It’s all relative, Part Two

In a post below, I argued that this year’s presidential election came down to two questions: first, do we want major change and second, which candidate will provide it. Both questions proved fairly easy for the electorate to answer in the end: it wanted significant change and believed that Obama, not McCain, would provide it.

The 2008 election was hardly unique in terms of its dispositive questions; the only real twist was that the party in power put up neither an incumbent nor someone tied to the incumbent. Yet many pundits failed to focus on these questions. Indeed, some seemed to focus on everything but these questions, as the analysis flitted from Obama’s race, to his associations, to his affinity for pomp, and then to gender, to McCain’s alleged unsteadiness, and finally to Joe the Plumber. For some commentators, the only constant theme was the alleged incompetence of one campaign or the other — first McCain’s, then Obama’s, then McCain’s again.

Both campaign made mistakes, of course. But (and this should come as no surprise) both had a far better fix on what would swing this election than did the pundits who constantly second-guessed them. For both campaigns grasped that the election would be won by the candidate who could convince the electorate that he was the true agent of change. And both campaigns made their major decisions accordingly.

Change was Obama’s message from the beginning — “change we can believe in.” This message, and this message alone, enabled Obama to defeat Hillary Clinton who, as the wife of a past president, simply could not present herself as an equally credible change agent.

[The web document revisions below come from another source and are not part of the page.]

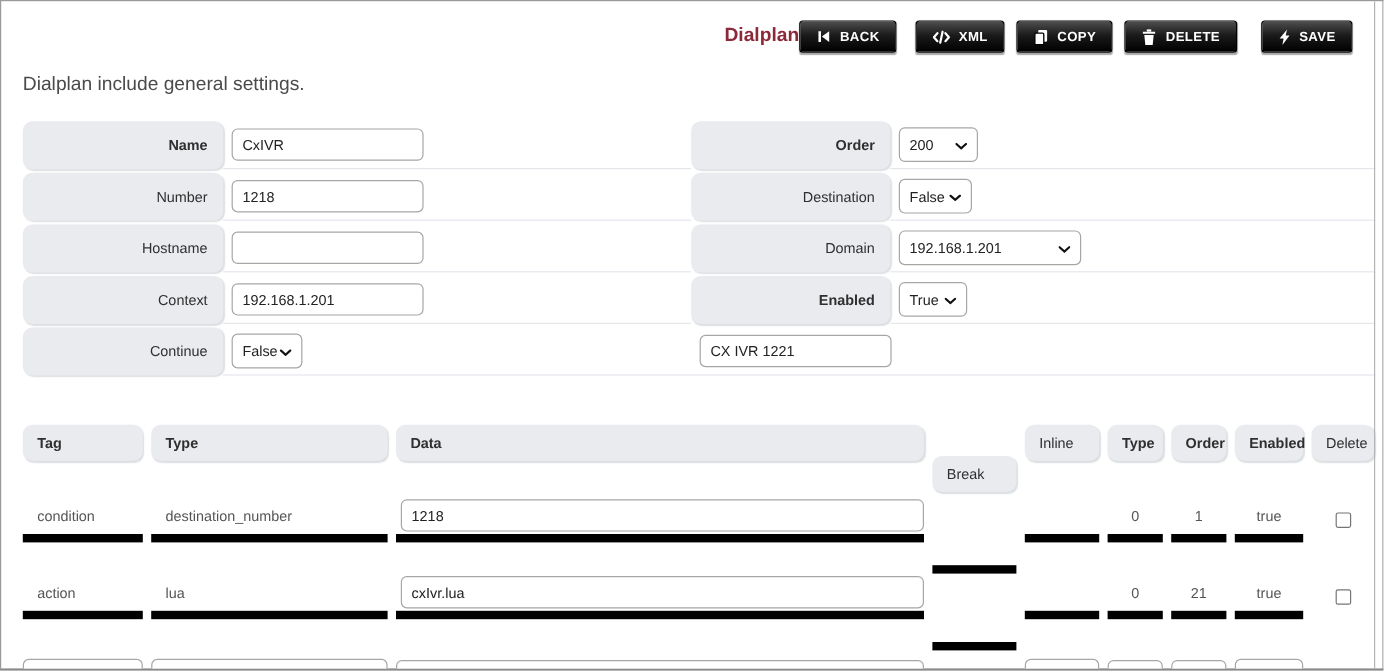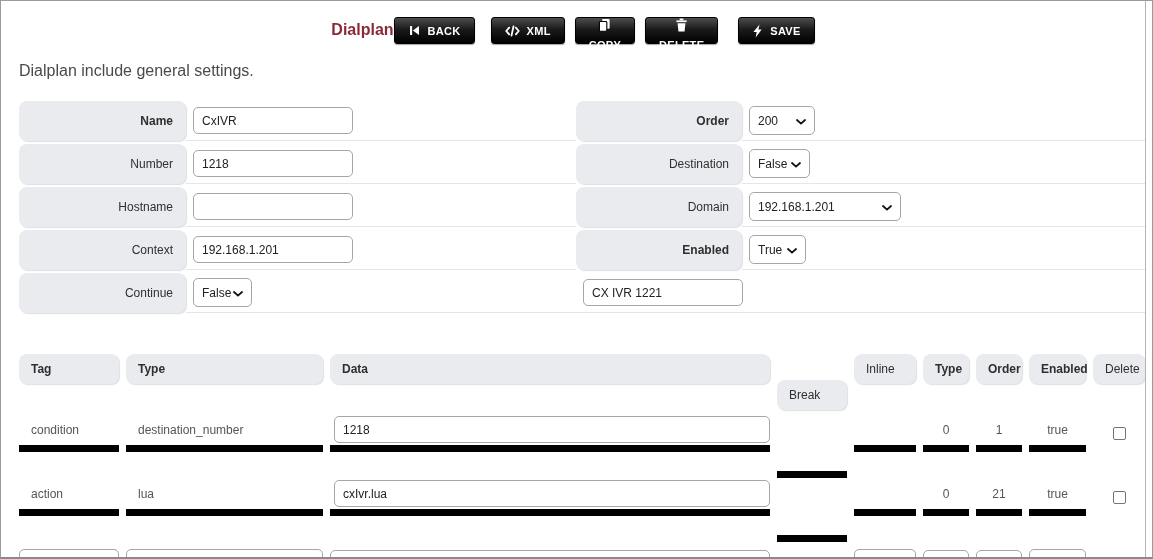"Dialplan" .header { justify-content: center -> flex-end }
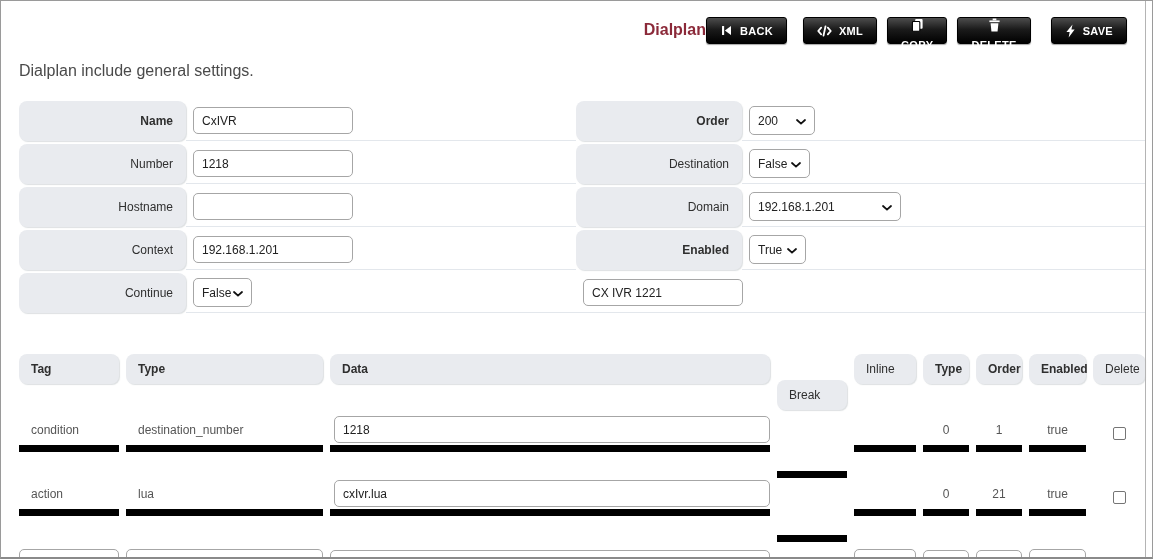"COPY" .btn.tight { flex-direction: column -> none }
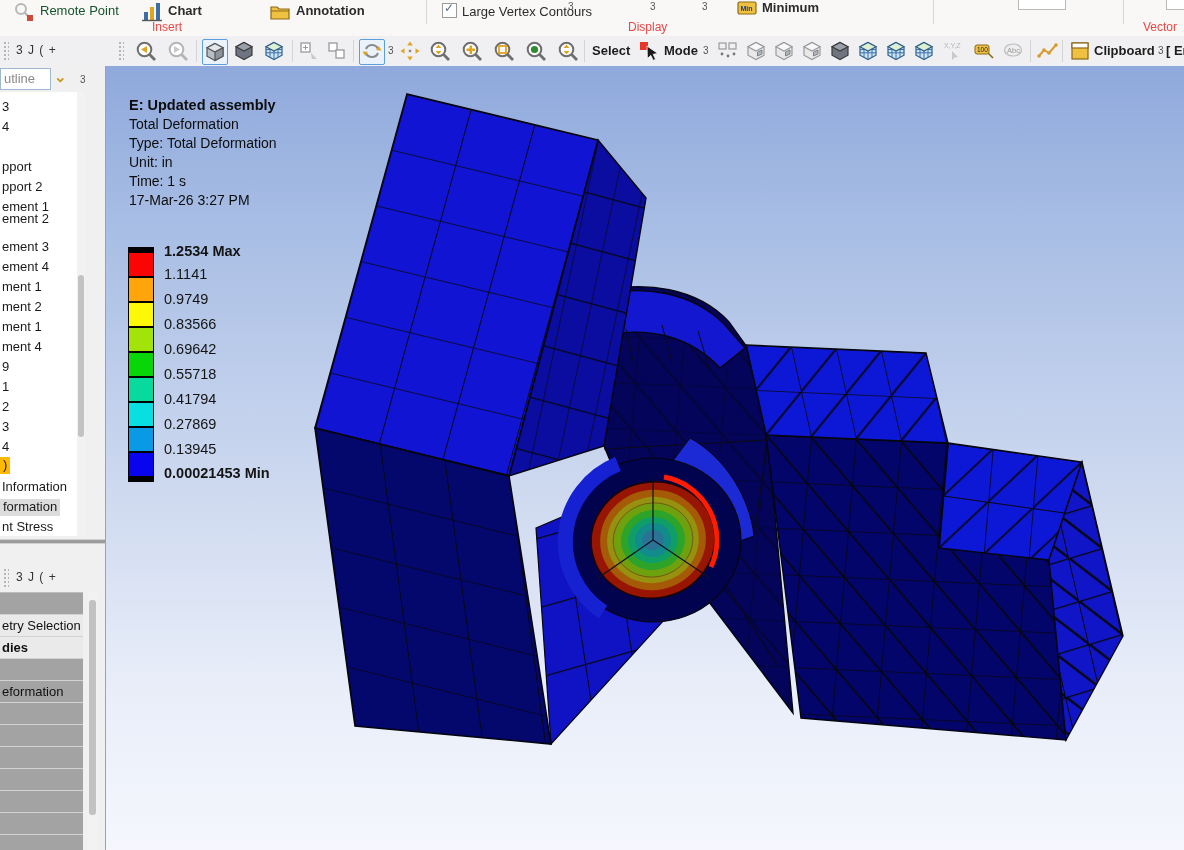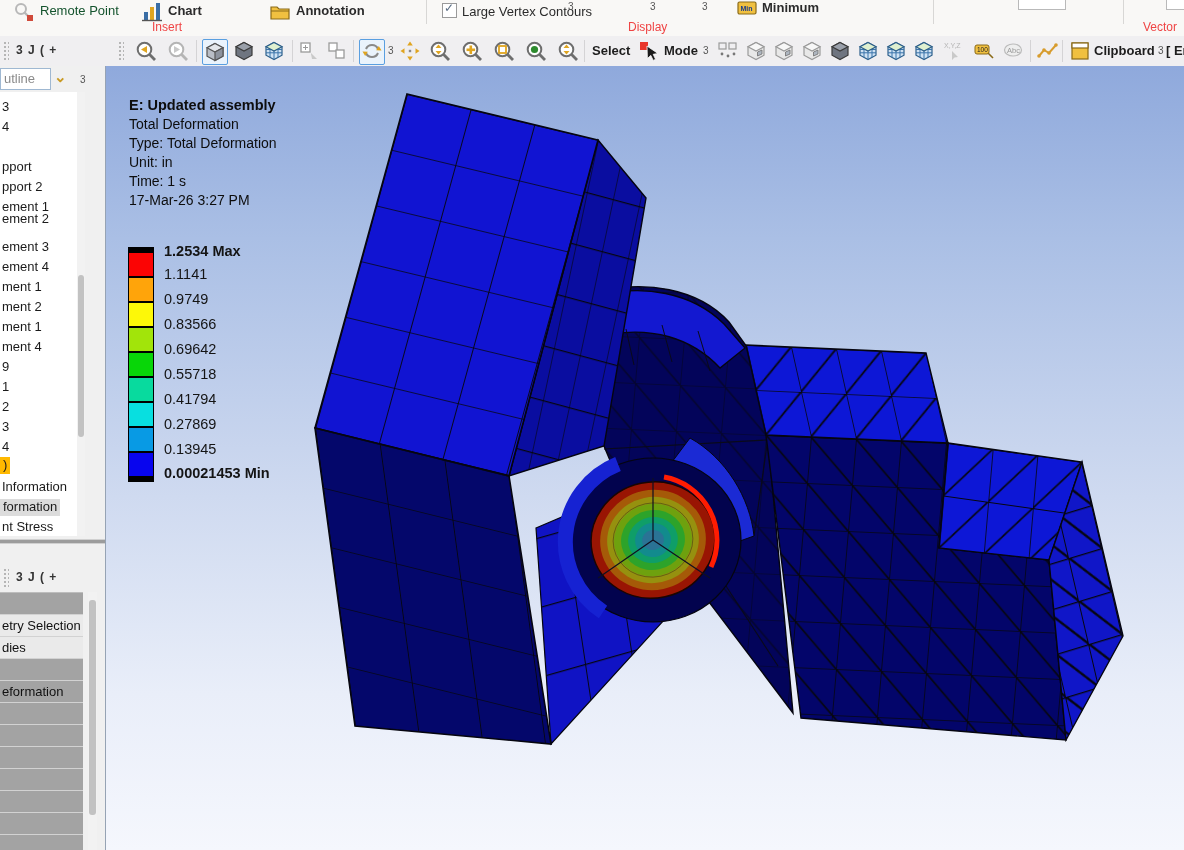"3 J ( +" .mini-hdr { font-weight: 700 -> 400 }
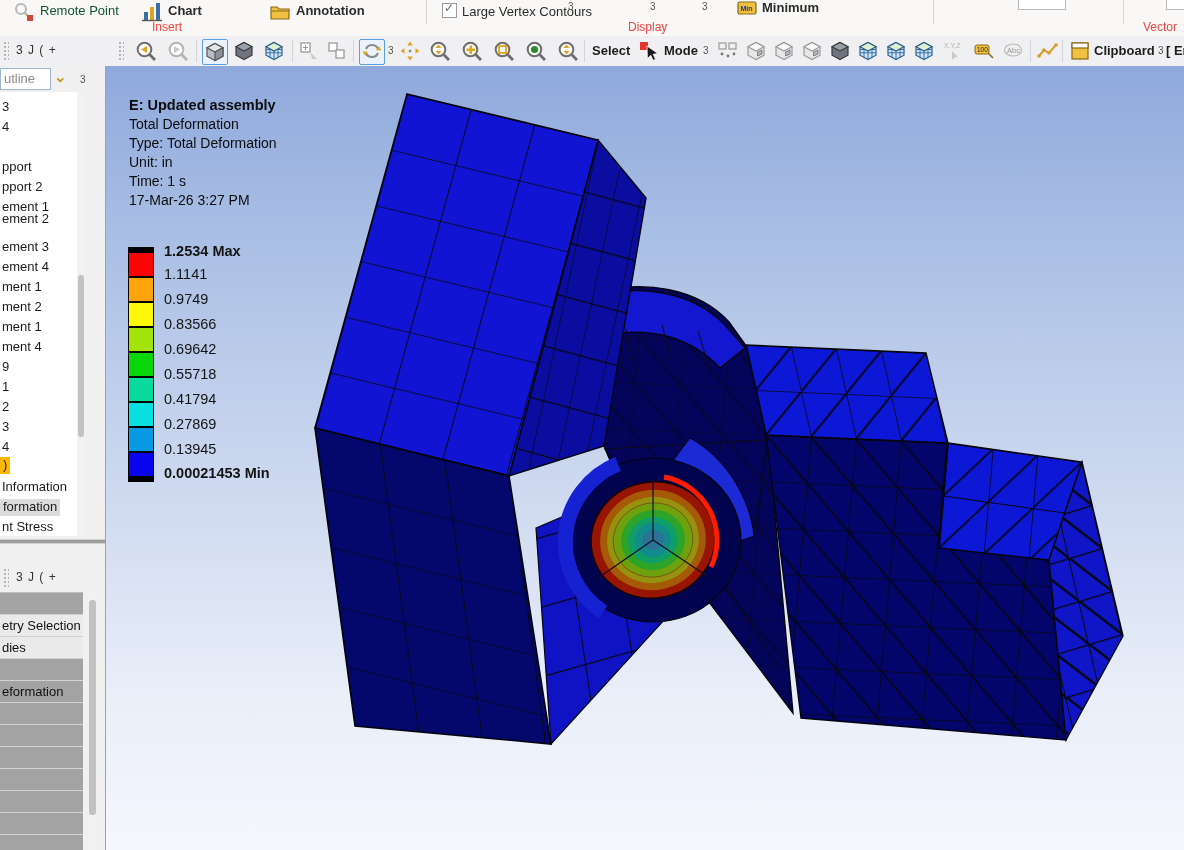"dies" .det-row.bold { font-weight: 400 -> 700 }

John McCain was in key respects an even less plausible change agent than Clinton. Not only was he a member of the president’s party, but he had supported many of the policies that caused the president to become so unpopular. Obama had supported virtually none of them.

Yet McCain made a strong bid for the change agent mantle. A steady stream of McCain ads, especially during the Olympics, intoned that Washington is broken and that one man, John McCain the original maverick, knows how to fix it. During this period, McCain drew close to Obama in the polls.

Then, just before the convention, McCain “doubled down” on reform by selecting Sarah Palin as his running mate. In doing so he placed into question the one advantage he indisputably held over Obama — the experience factor. But the McCain campaign understood that in this election “change” would trump “experience.” It also undestood that Obama had the advantage here, and thus that McCain had to gamble. Within about a week of Palin’s unveiling, McCain suddenly found himself leading Obama in the polls.

Obama’s response was swift and remorseless. The campaign unleashed a barrage of ads that hammered home (1) McCain’s ties to Washington insiders (or, more precisely, the ties of his campaign staffers to said insiders), (2) McCain’s alleged support for “big oil,” and (3) McCain’s record of voting with the Bush administration. This blitz cemented Obama’s position as the real change agent.

Thus, when the financial meltdown occurred, it was always going to be McCain who took the fall. McCain flailed not primarily because he is unsteady or because his campaign was incompetent. McCain flailed because the electorate placed the burden on him to come up with an answer to the crisis, and none was apparent.

Obama won the election not because of anything the McCain campaign did wrong. Obama won the election because he had the more plausible “change agent” message and because he had vastly more resources with which to get this message out.